#### [Your task]
Pick every line with "span" from the material below.

#### [Extracted data]
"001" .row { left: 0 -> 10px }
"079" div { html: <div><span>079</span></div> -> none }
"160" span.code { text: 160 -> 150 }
--
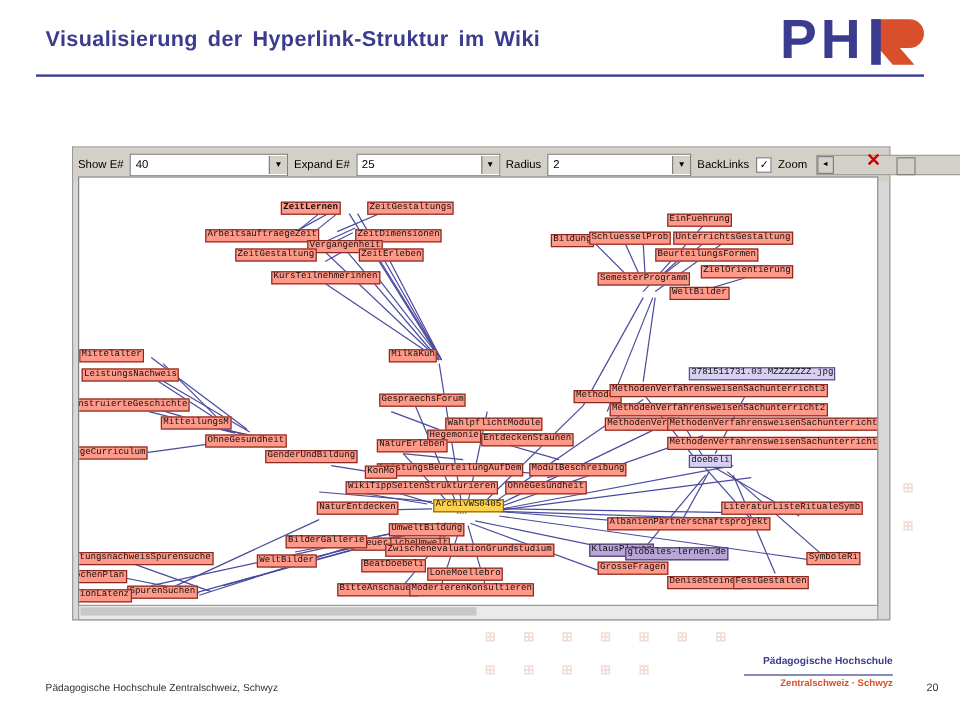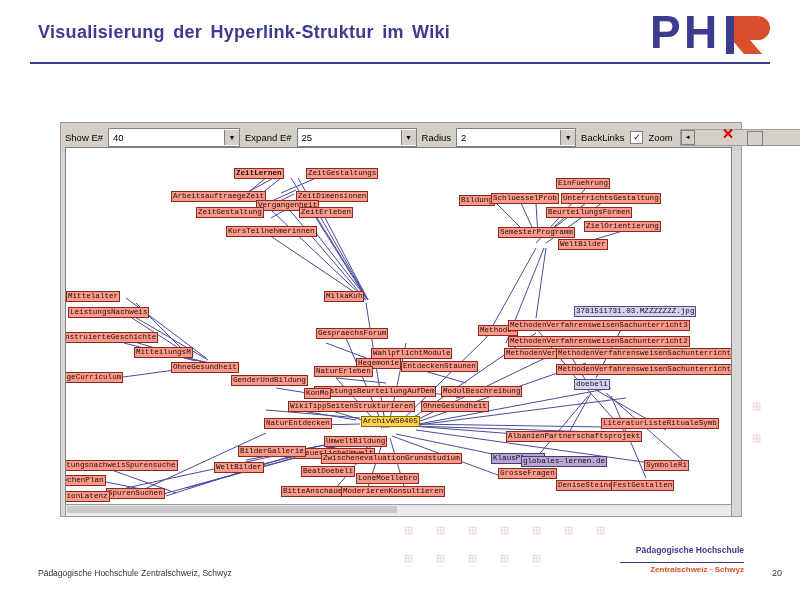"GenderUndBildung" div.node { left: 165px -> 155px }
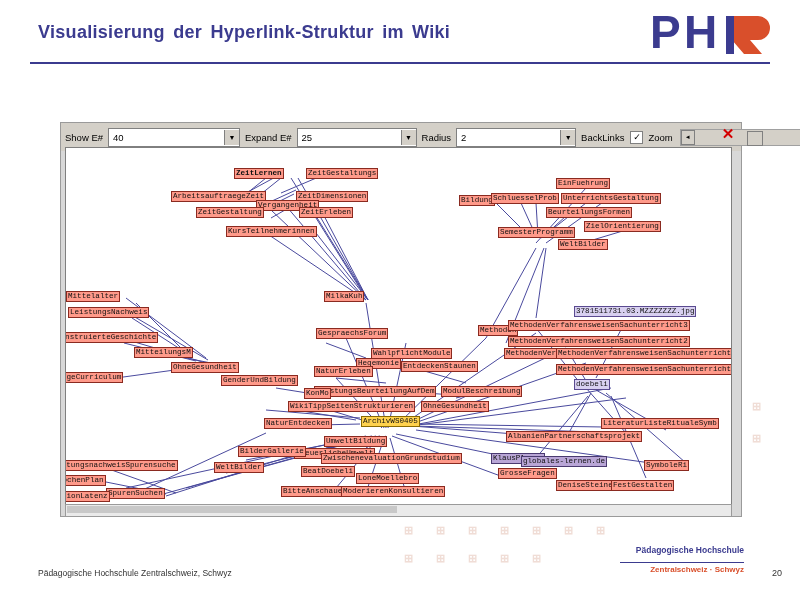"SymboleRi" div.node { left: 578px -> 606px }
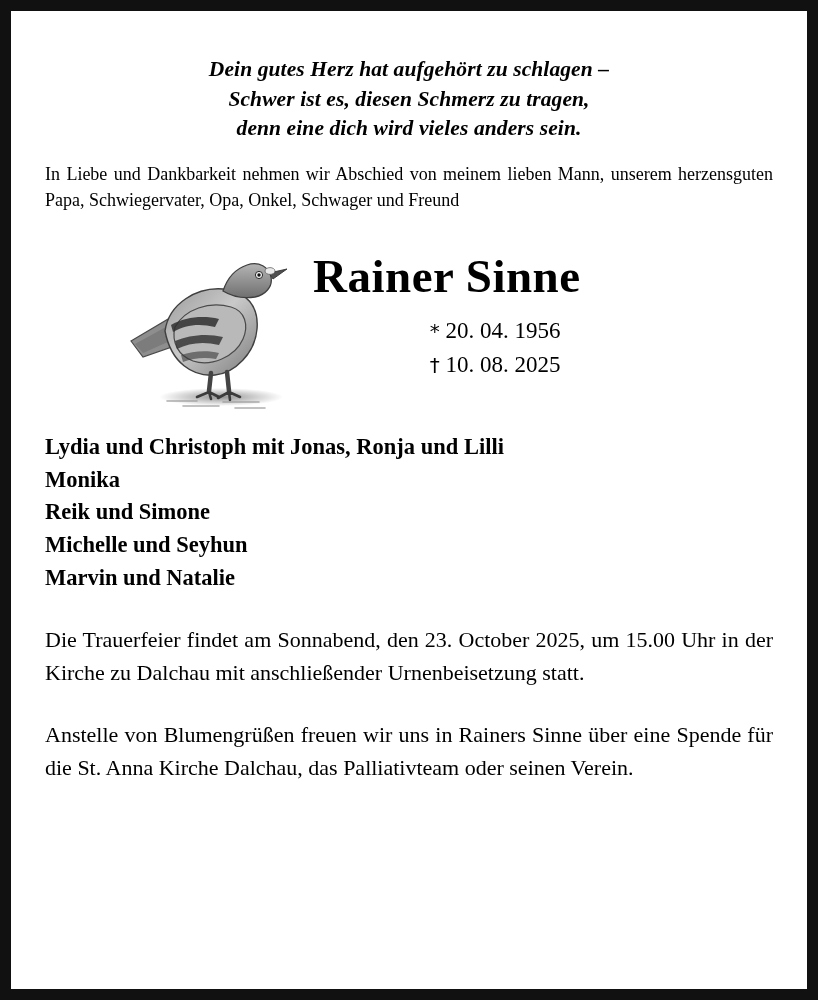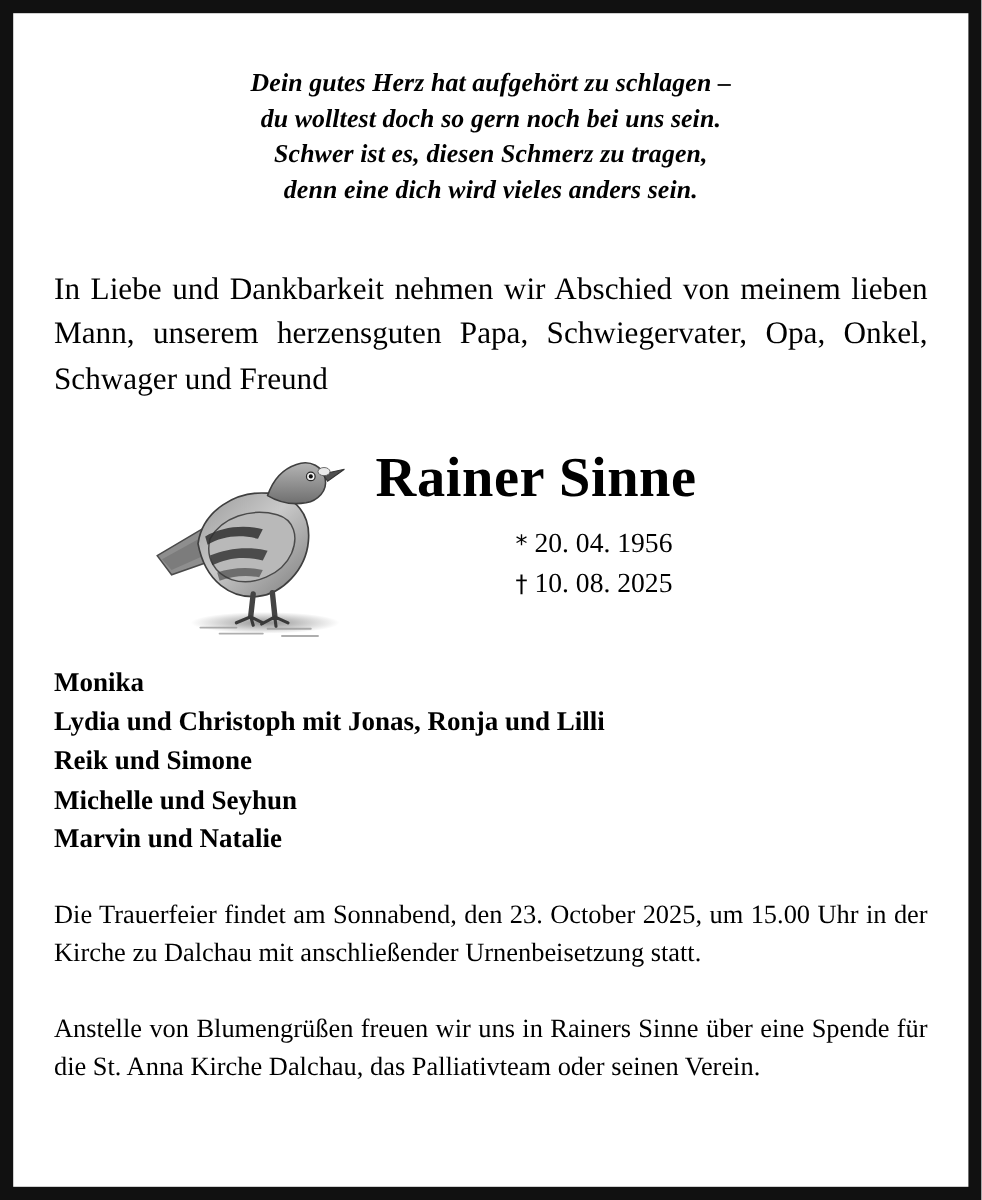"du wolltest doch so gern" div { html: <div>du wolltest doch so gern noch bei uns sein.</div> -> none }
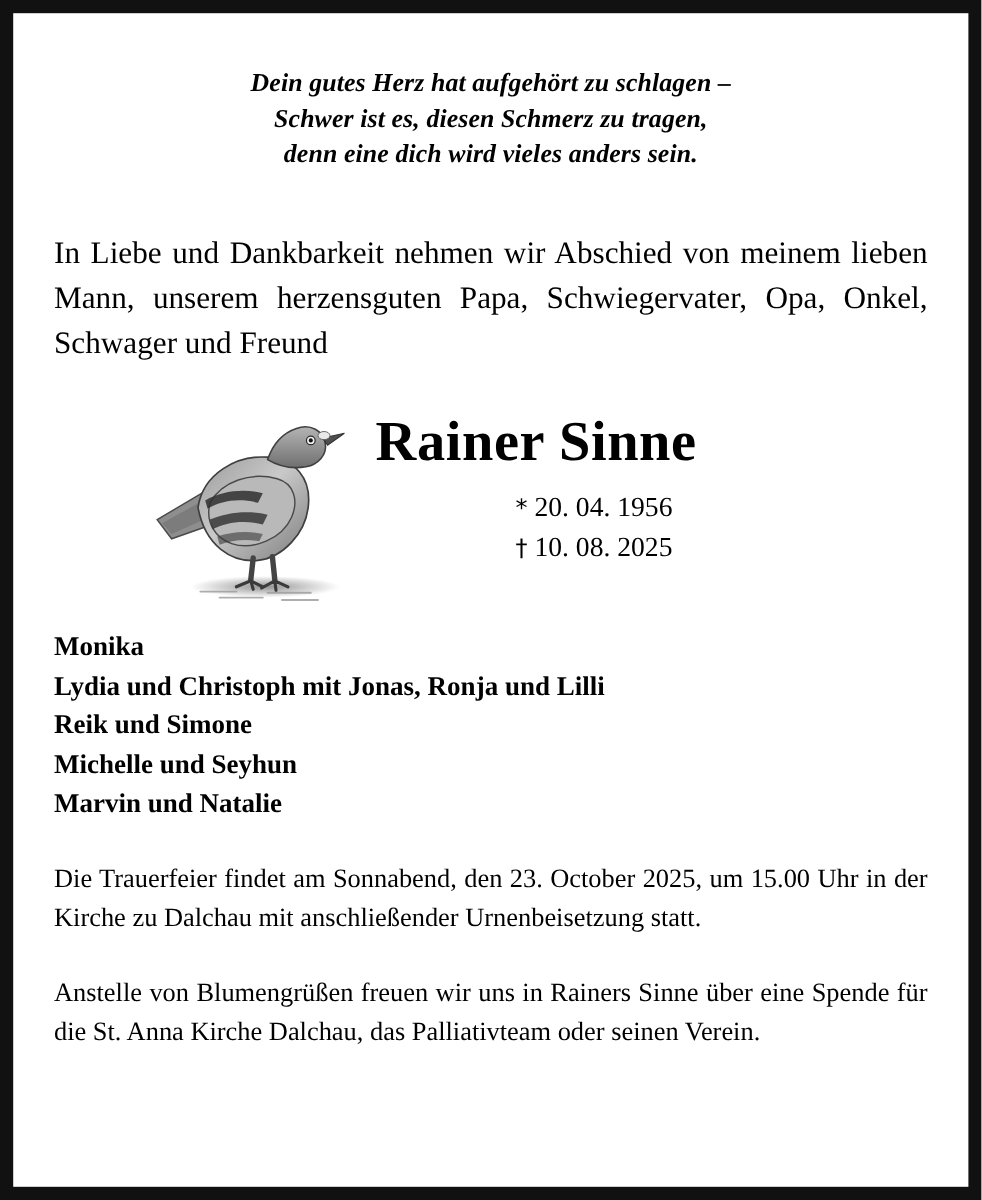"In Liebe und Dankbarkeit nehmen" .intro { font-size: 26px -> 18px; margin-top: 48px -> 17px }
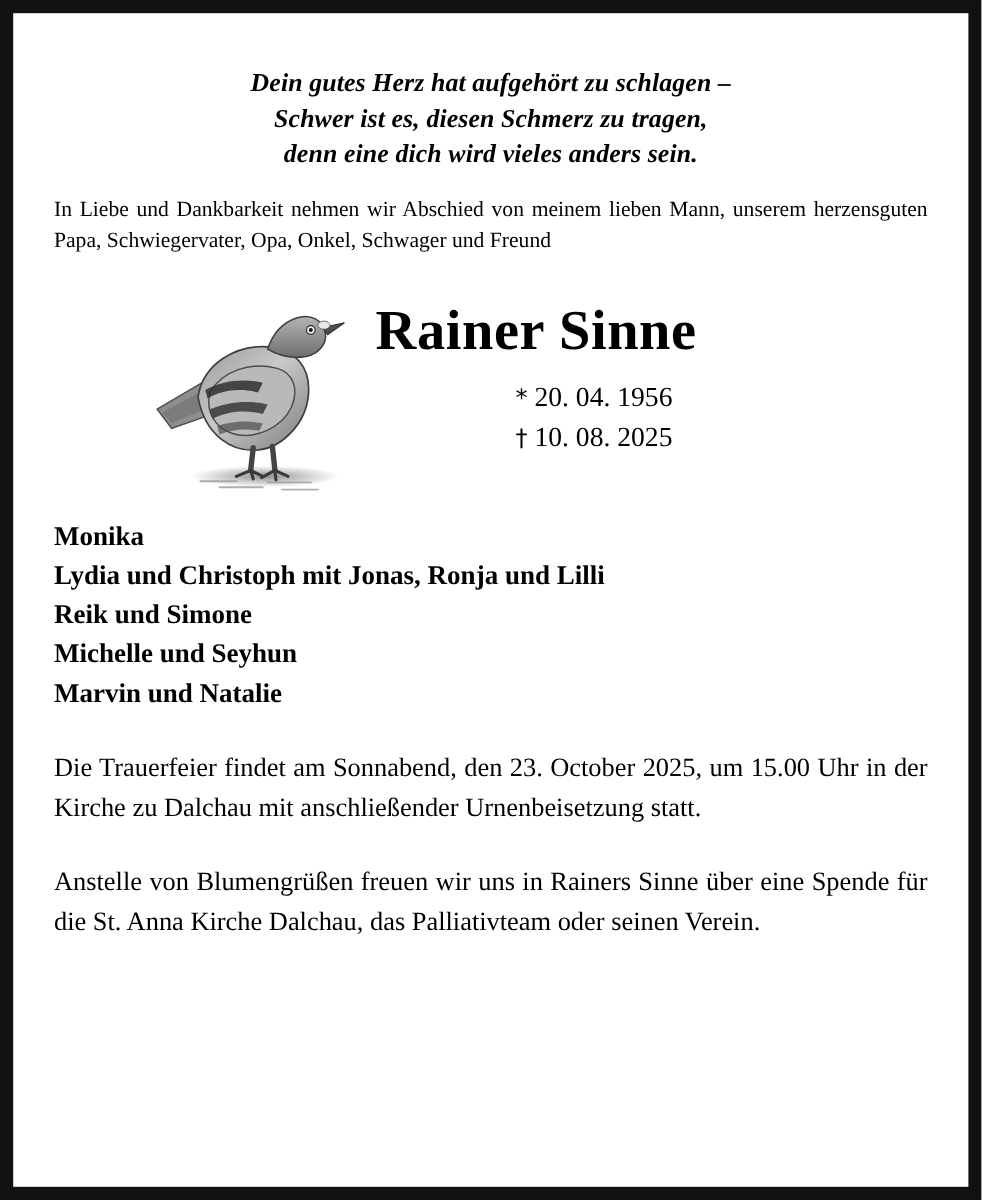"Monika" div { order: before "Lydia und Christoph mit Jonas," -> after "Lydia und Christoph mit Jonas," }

#### [Output below]
"079" div { html: <div><span>079</span></div> -> none }
"160" span.code { text: 160 -> 150 }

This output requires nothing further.